■ **TASK DESCRIPTION**
In the records that follow, the lines from the one containing "subtotal: 2191.90 -> 2417.10" to the one containing "total: 2272.39 -> 2942.72", inclusive, are to be given again exactly.

(Source records)
------------------------------------
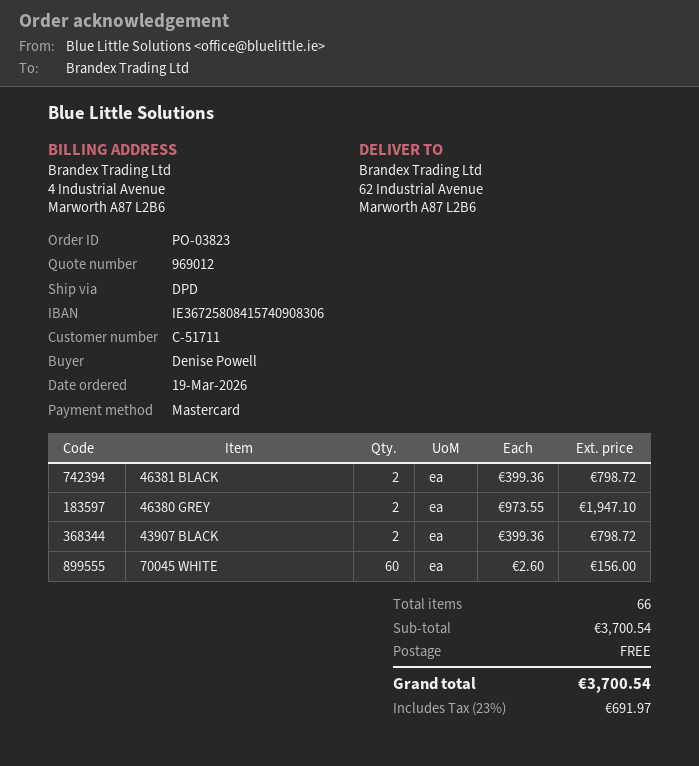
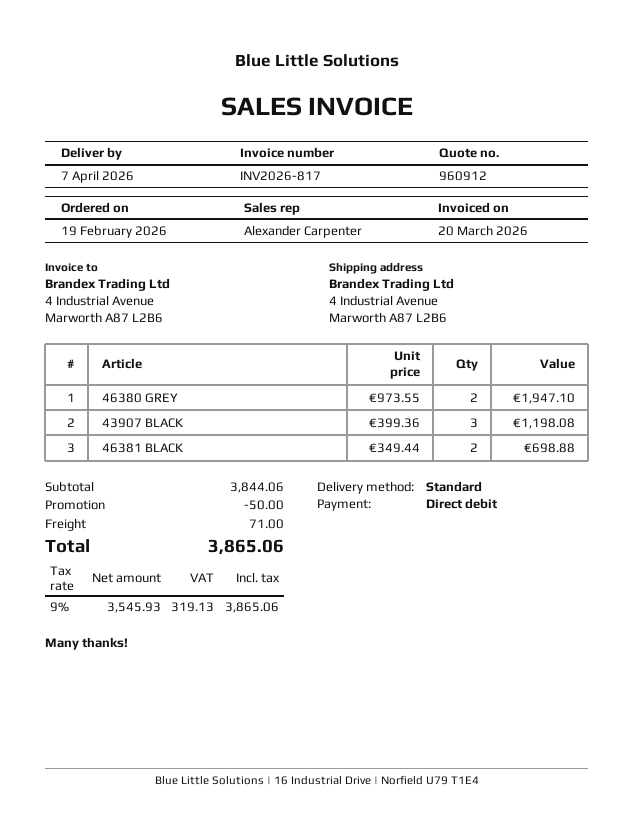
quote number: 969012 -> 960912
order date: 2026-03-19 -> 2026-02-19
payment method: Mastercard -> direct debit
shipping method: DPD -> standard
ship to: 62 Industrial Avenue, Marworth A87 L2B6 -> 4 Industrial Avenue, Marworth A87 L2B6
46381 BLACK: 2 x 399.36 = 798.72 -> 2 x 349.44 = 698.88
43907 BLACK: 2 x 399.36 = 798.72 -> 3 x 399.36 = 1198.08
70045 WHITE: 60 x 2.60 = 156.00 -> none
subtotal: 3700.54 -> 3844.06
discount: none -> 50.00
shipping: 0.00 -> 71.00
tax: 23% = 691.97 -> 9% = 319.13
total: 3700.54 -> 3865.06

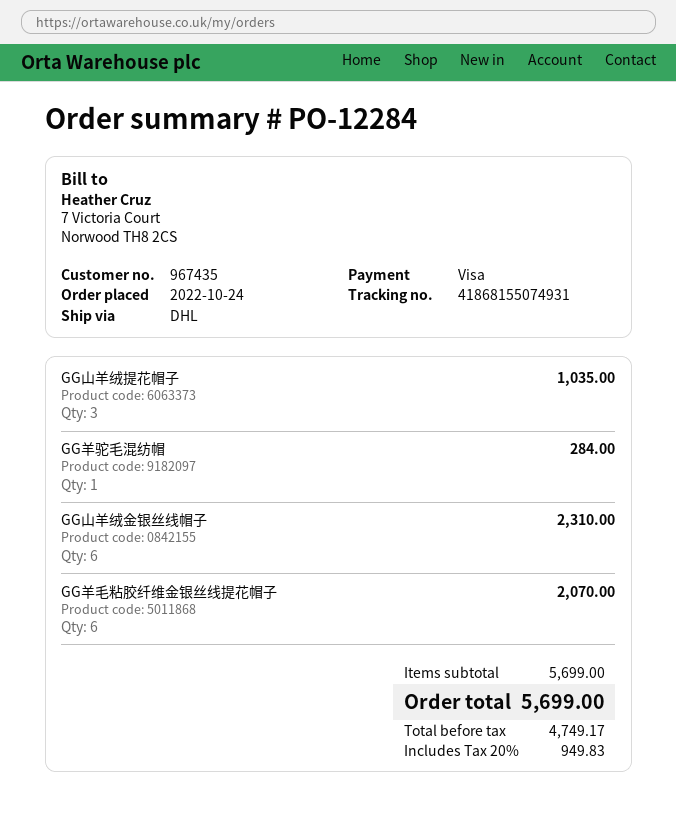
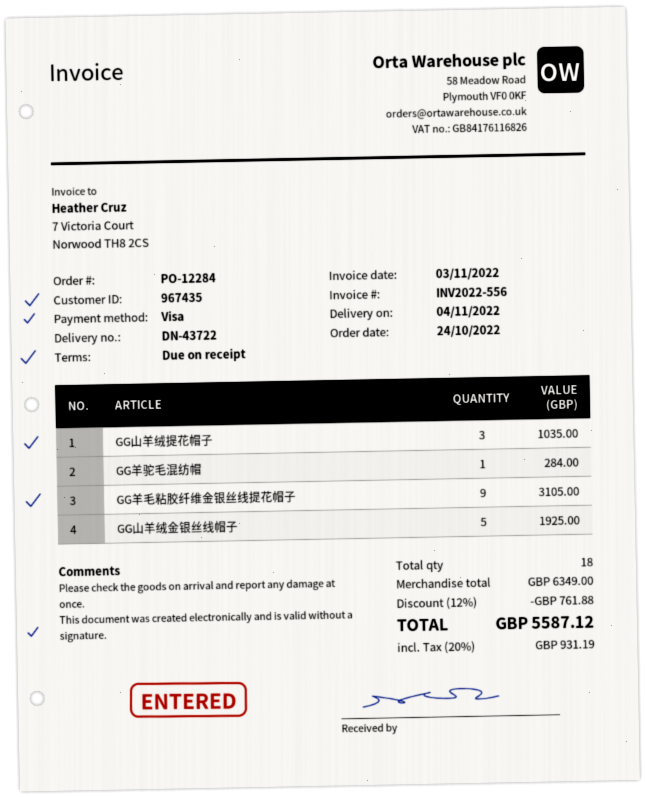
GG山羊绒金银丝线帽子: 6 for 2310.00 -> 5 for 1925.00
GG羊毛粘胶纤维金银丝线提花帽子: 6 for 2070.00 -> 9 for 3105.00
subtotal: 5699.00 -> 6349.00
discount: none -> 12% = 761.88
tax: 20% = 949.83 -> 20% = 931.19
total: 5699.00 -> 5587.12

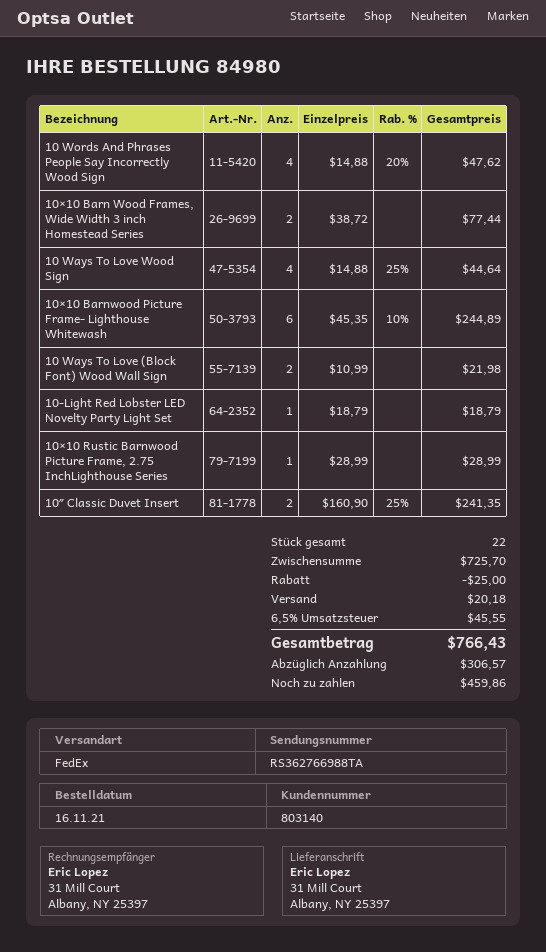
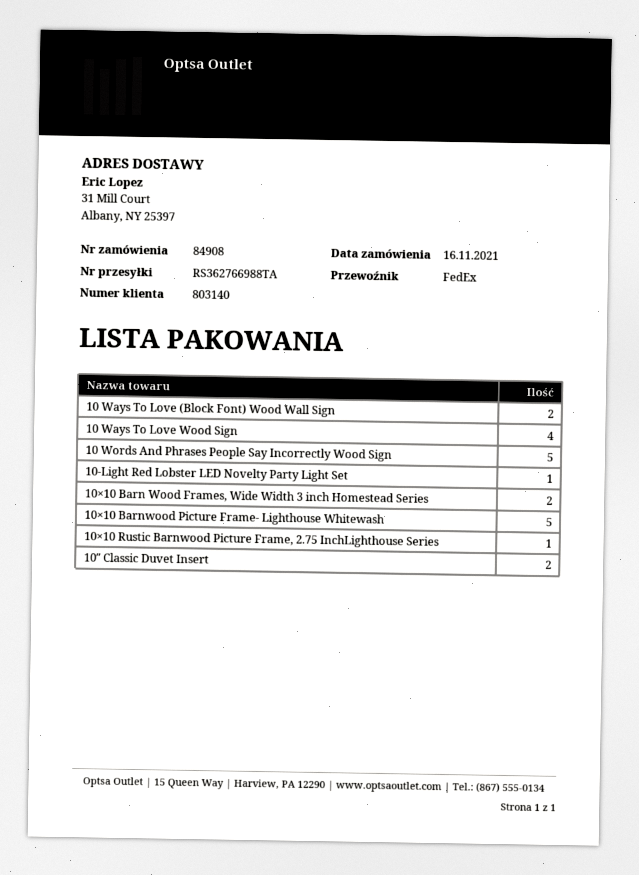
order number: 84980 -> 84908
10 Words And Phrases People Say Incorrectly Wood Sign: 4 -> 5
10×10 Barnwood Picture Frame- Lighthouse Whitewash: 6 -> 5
------------------------------------
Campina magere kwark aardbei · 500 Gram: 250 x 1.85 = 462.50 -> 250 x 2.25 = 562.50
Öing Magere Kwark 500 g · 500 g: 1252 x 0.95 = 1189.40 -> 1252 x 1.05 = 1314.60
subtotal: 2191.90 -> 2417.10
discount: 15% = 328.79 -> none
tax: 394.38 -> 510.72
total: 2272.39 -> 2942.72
------------------------------------
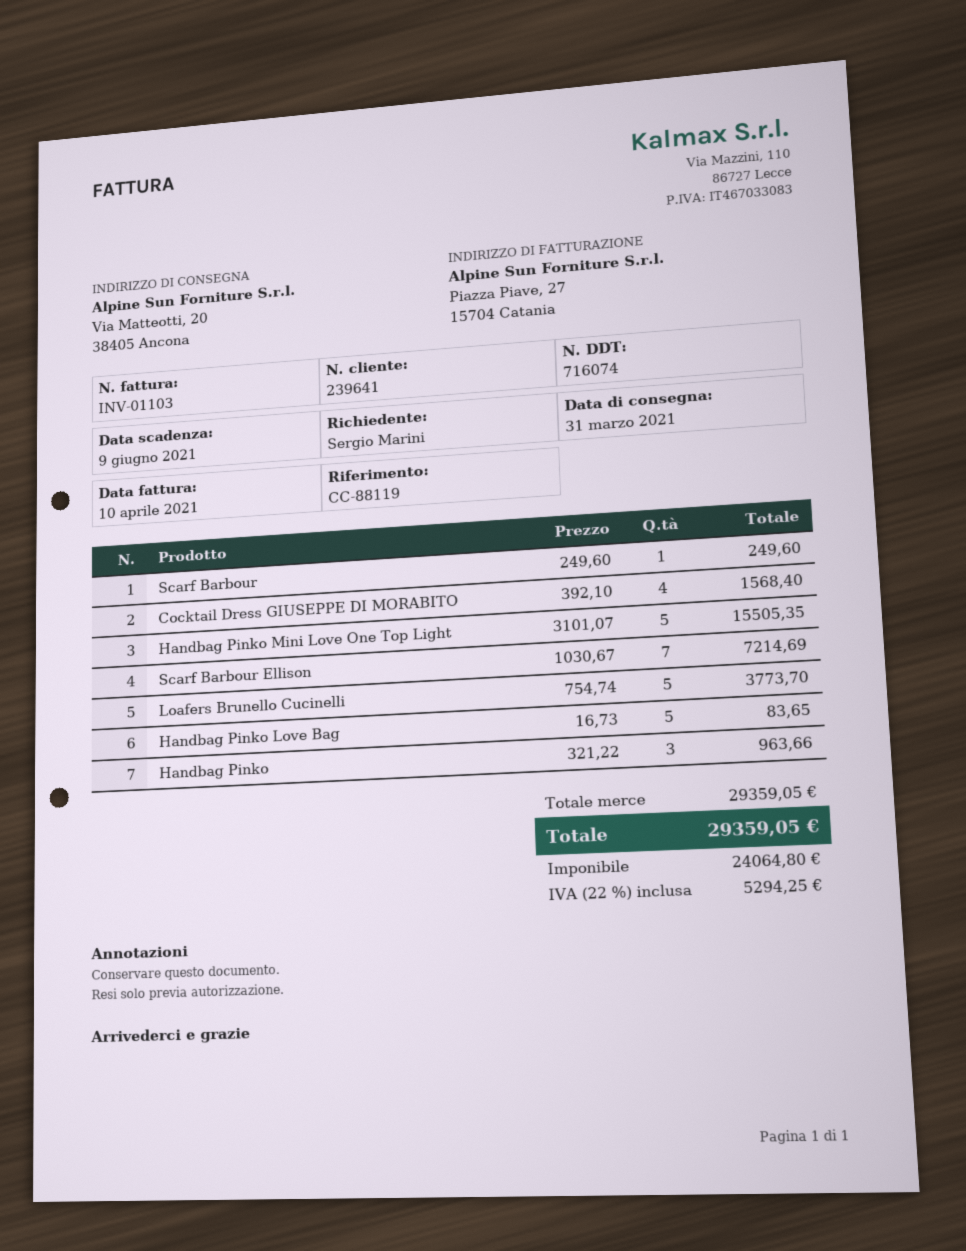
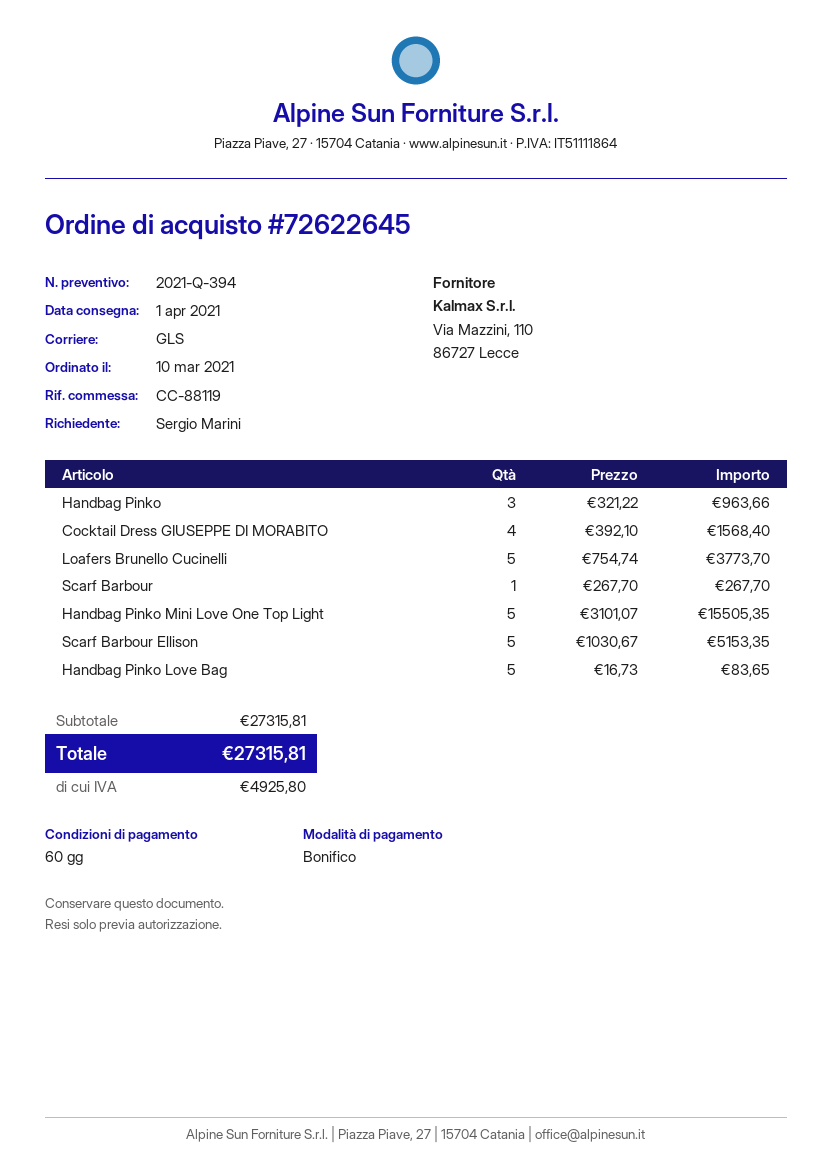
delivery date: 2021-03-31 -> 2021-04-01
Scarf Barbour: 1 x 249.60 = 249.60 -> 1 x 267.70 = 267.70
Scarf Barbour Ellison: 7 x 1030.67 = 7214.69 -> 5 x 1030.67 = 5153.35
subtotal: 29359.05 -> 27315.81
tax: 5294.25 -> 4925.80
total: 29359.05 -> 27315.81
------------------------------------
■ **ANSWER SPACE**
subtotal: 2191.90 -> 2417.10
discount: 15% = 328.79 -> none
tax: 394.38 -> 510.72
total: 2272.39 -> 2942.72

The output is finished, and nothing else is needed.